++++ Record extracts

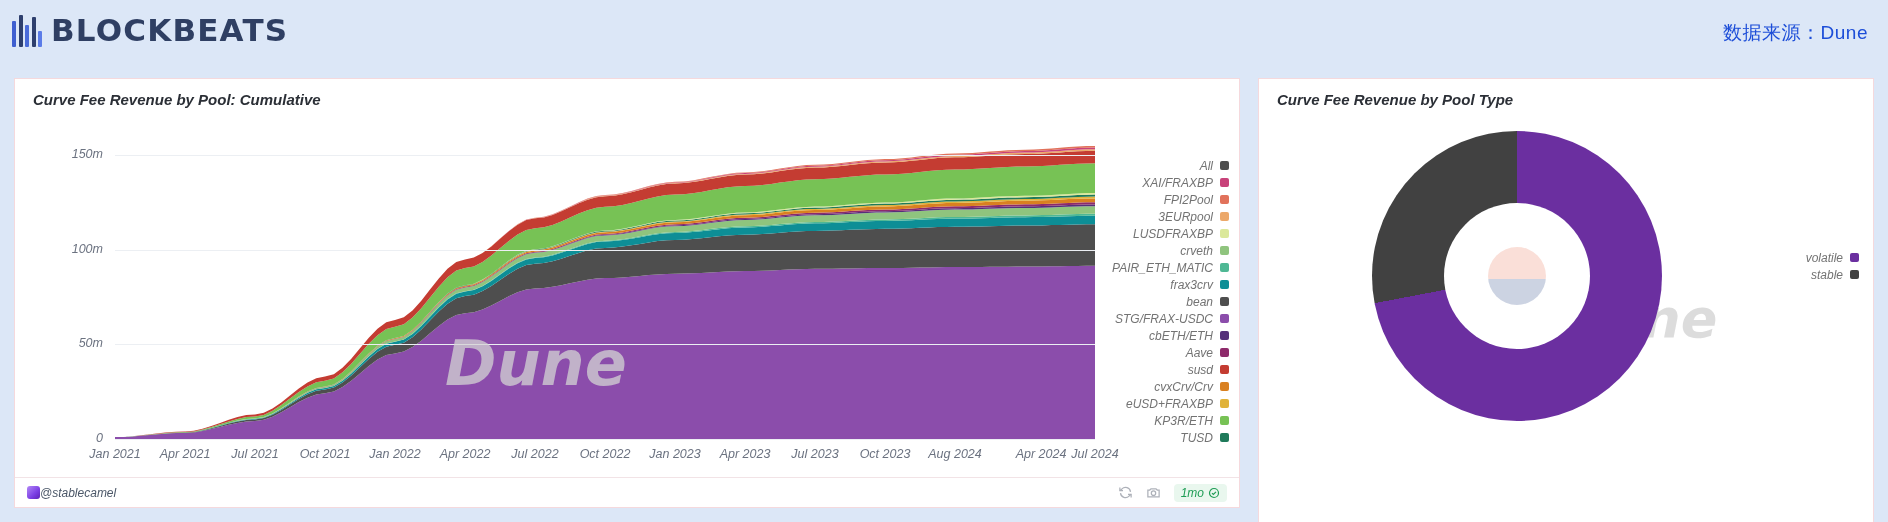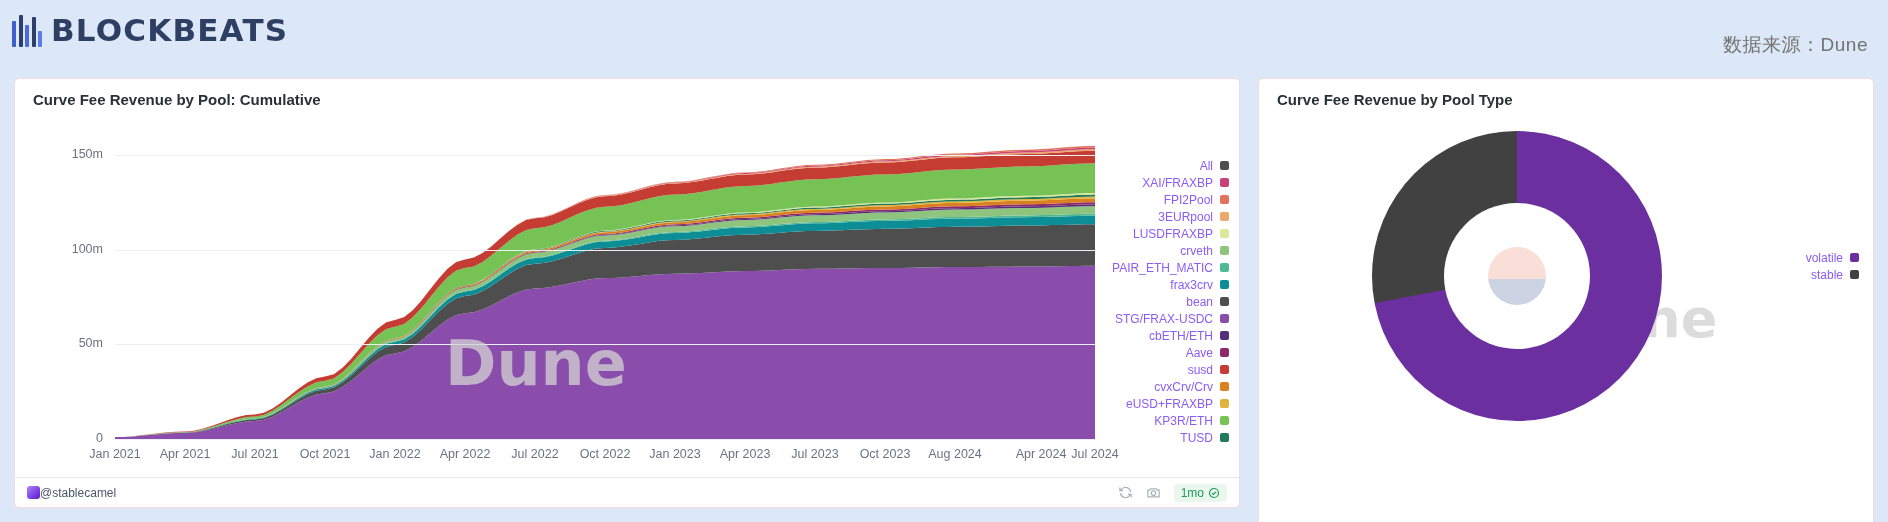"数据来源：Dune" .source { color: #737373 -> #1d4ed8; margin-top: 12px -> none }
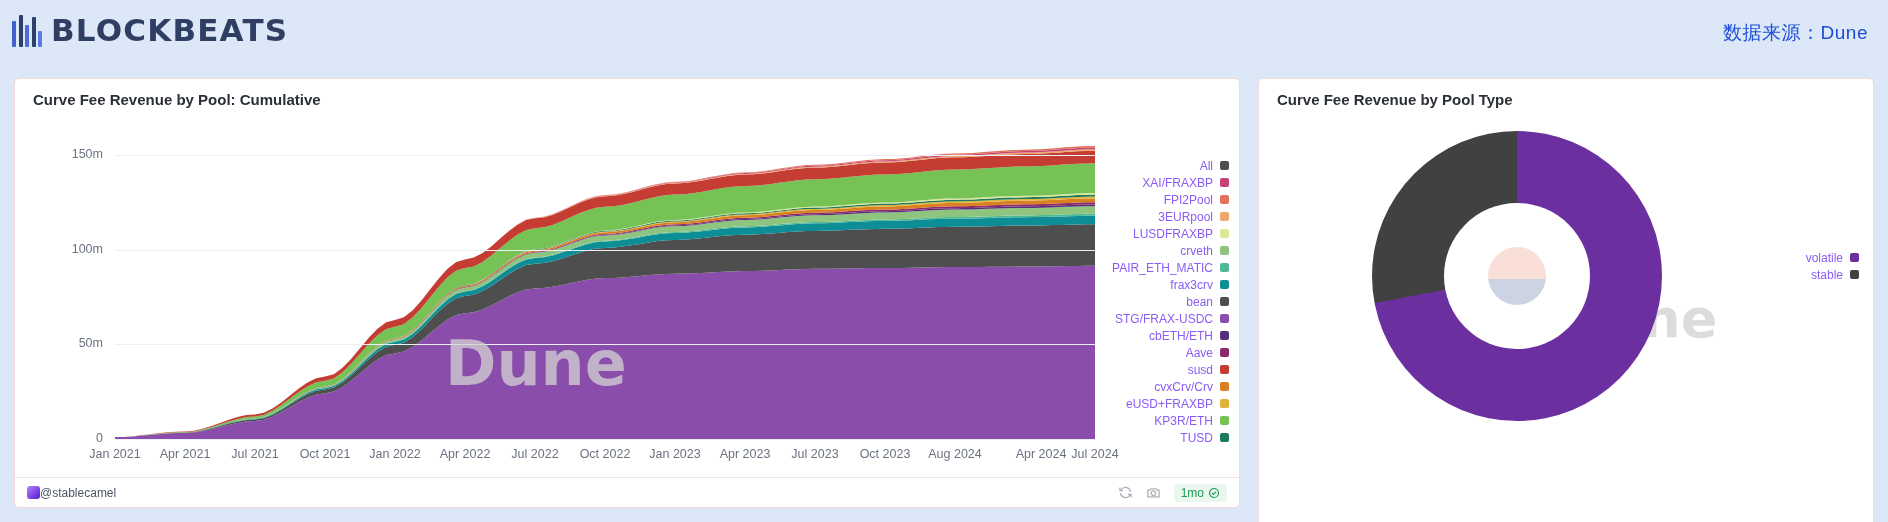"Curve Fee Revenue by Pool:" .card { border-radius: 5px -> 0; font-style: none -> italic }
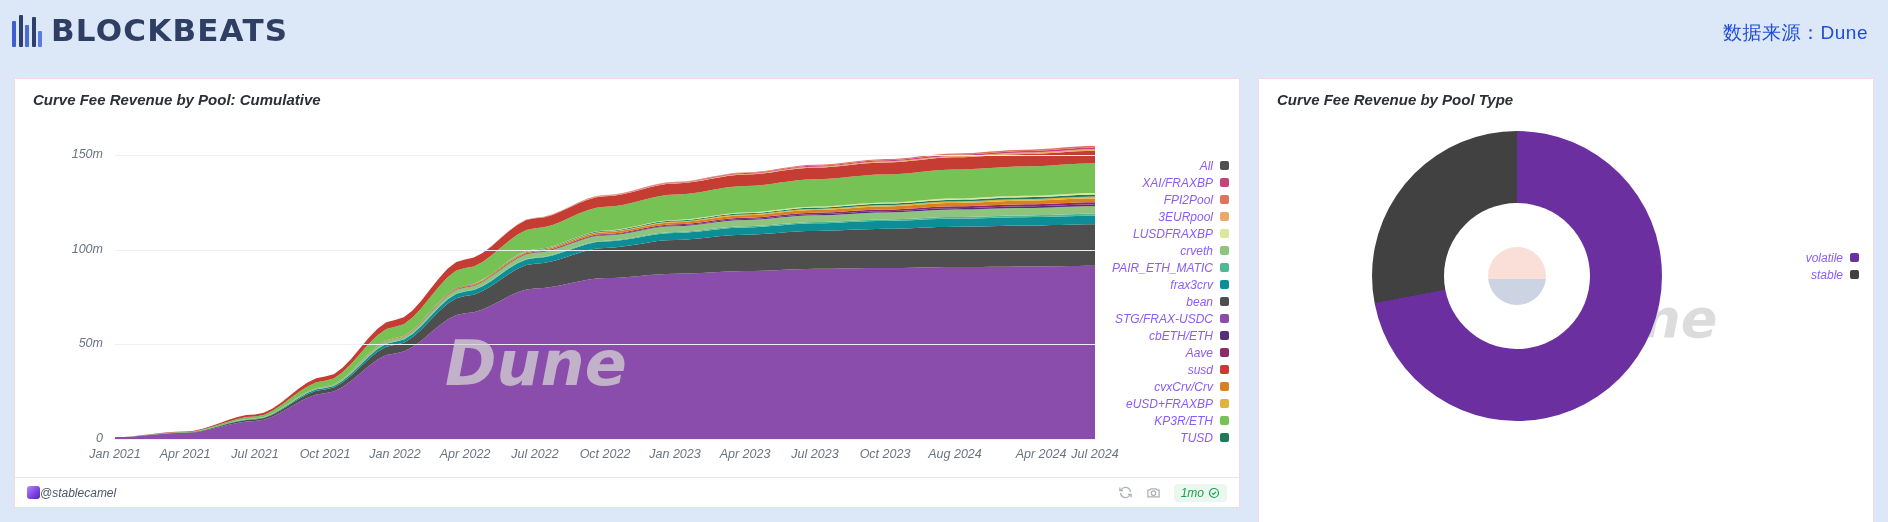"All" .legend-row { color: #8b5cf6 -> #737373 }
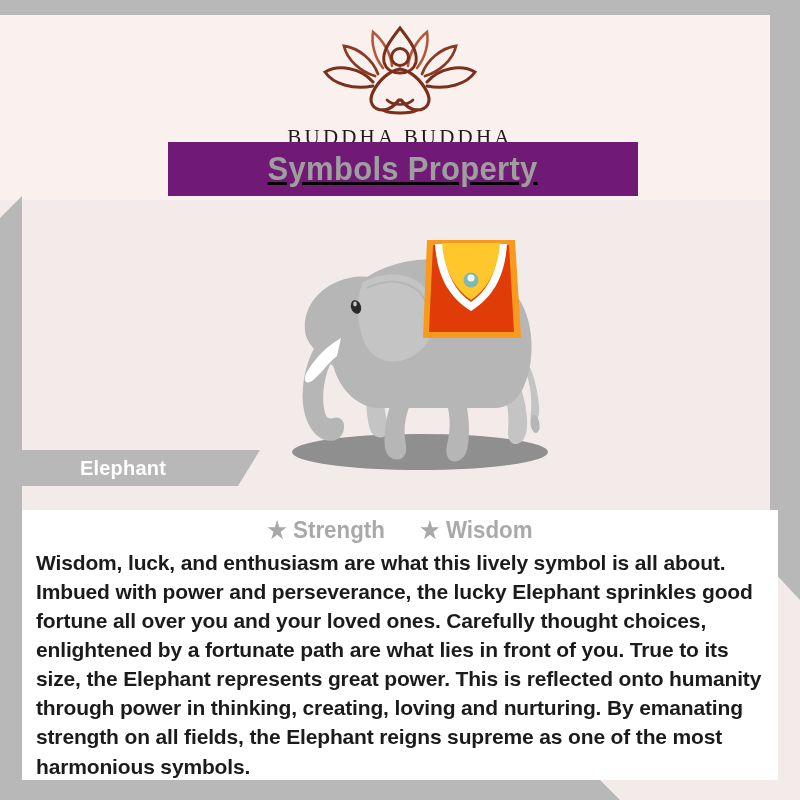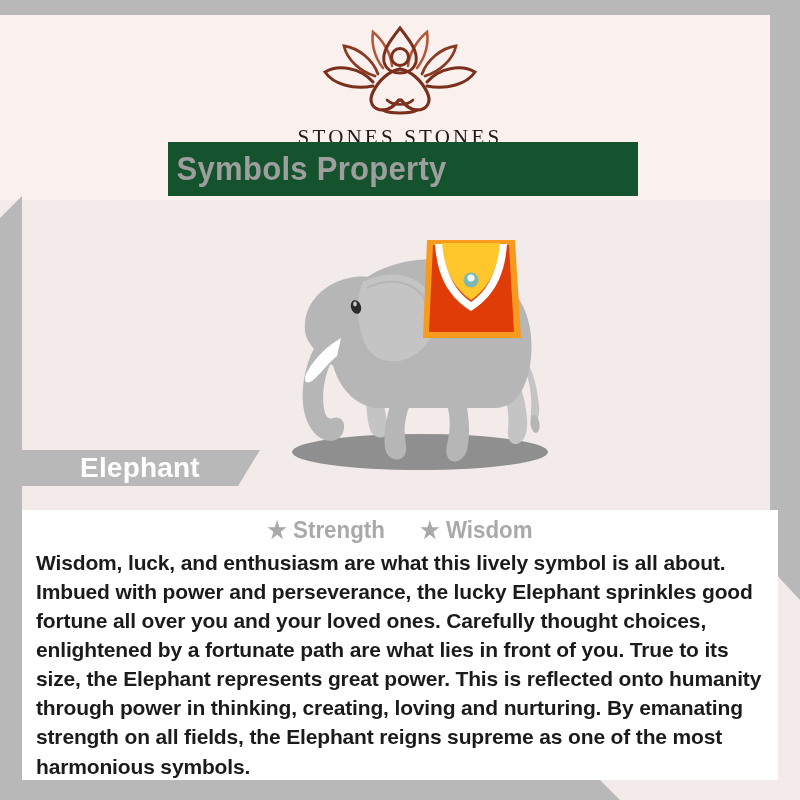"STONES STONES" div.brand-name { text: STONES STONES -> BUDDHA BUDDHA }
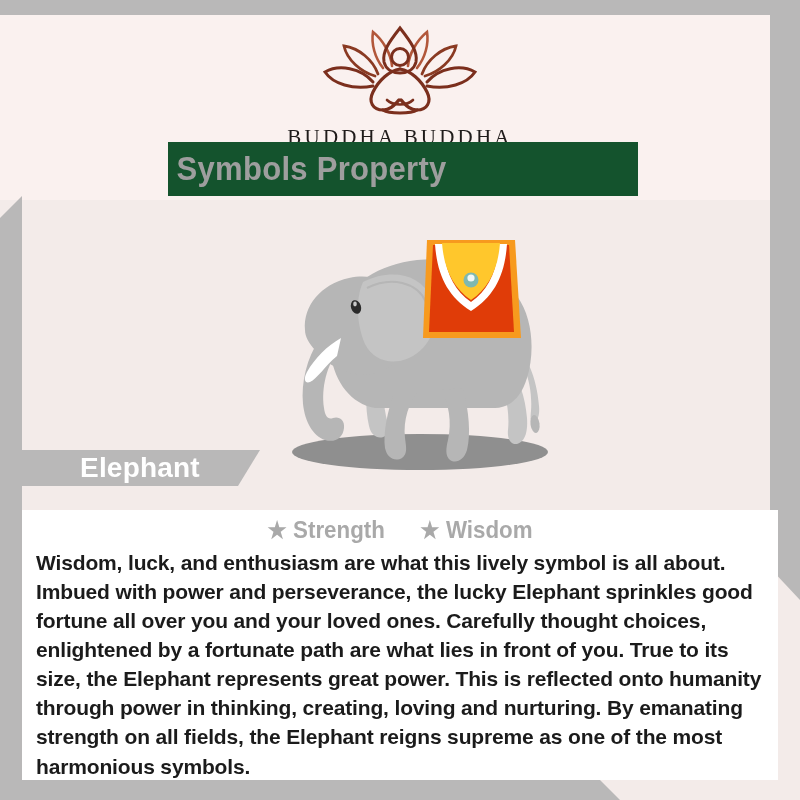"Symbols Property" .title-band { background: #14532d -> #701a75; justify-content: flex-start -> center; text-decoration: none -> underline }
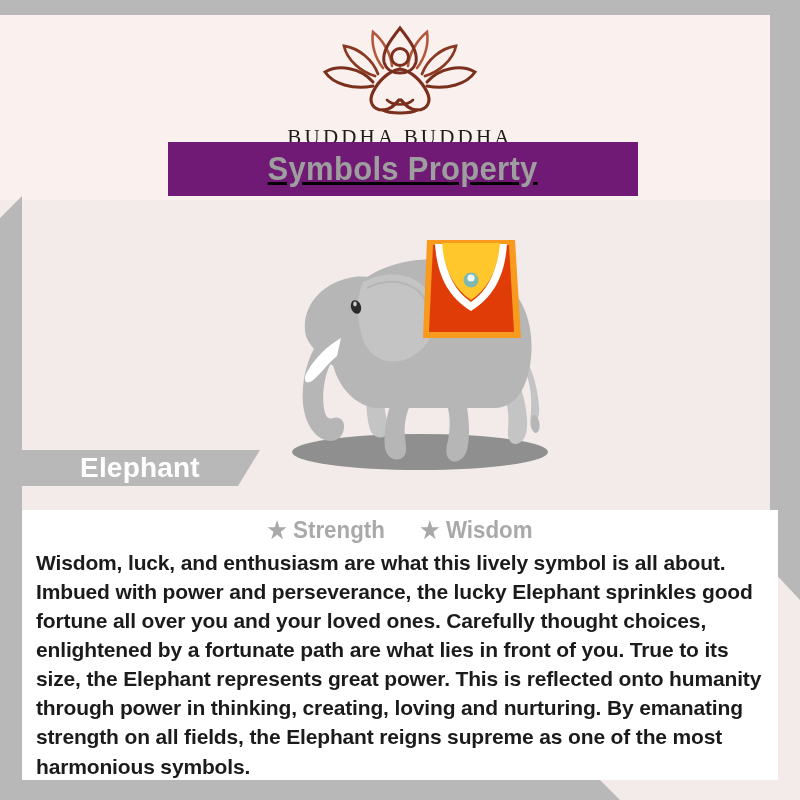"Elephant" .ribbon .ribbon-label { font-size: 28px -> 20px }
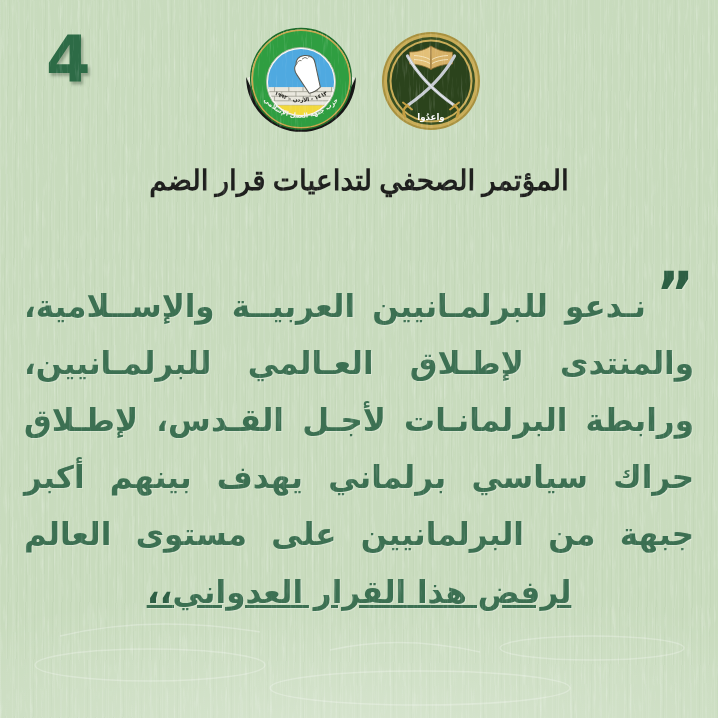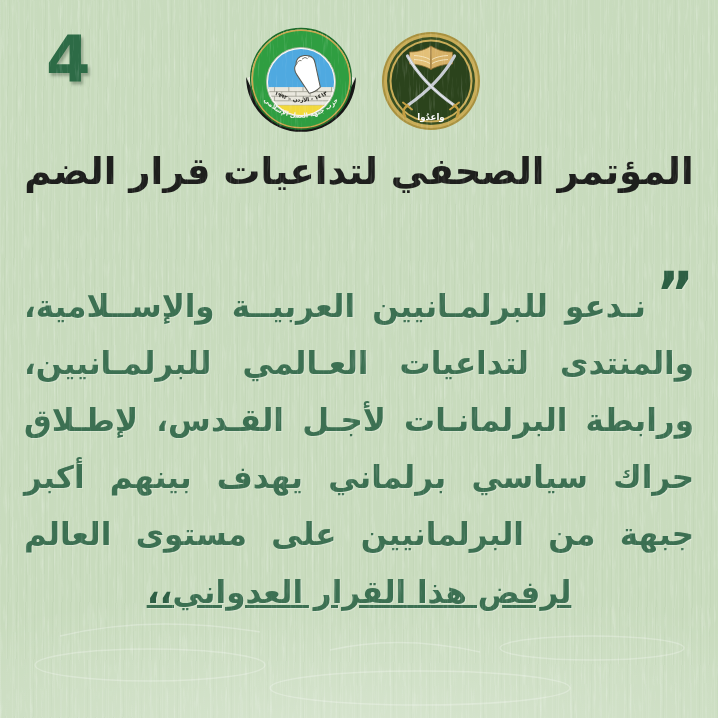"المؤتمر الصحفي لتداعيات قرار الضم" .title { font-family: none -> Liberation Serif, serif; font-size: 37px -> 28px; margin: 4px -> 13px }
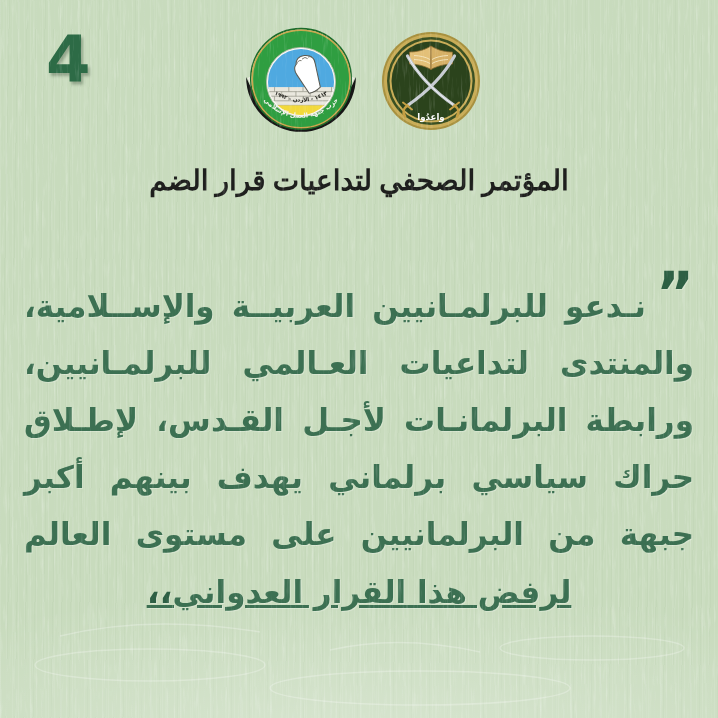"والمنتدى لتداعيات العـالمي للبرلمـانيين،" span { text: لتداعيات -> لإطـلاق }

++++++++

*What you will do:* The required output is the span of lines from the line with "font-size: 28px ->" through the final line of the listing above, reproduced exactly, minus the pictures.

*Result of this exercise:*
"Elephant" .ribbon .ribbon-label { font-size: 28px -> 20px }
"المؤتمر الصحفي لتداعيات قرار الضم" .title { font-family: none -> Liberation Serif, serif; font-size: 37px -> 28px; margin: 4px -> 13px }
"والمنتدى لتداعيات العـالمي للبرلمـانيين،" span { text: لتداعيات -> لإطـلاق }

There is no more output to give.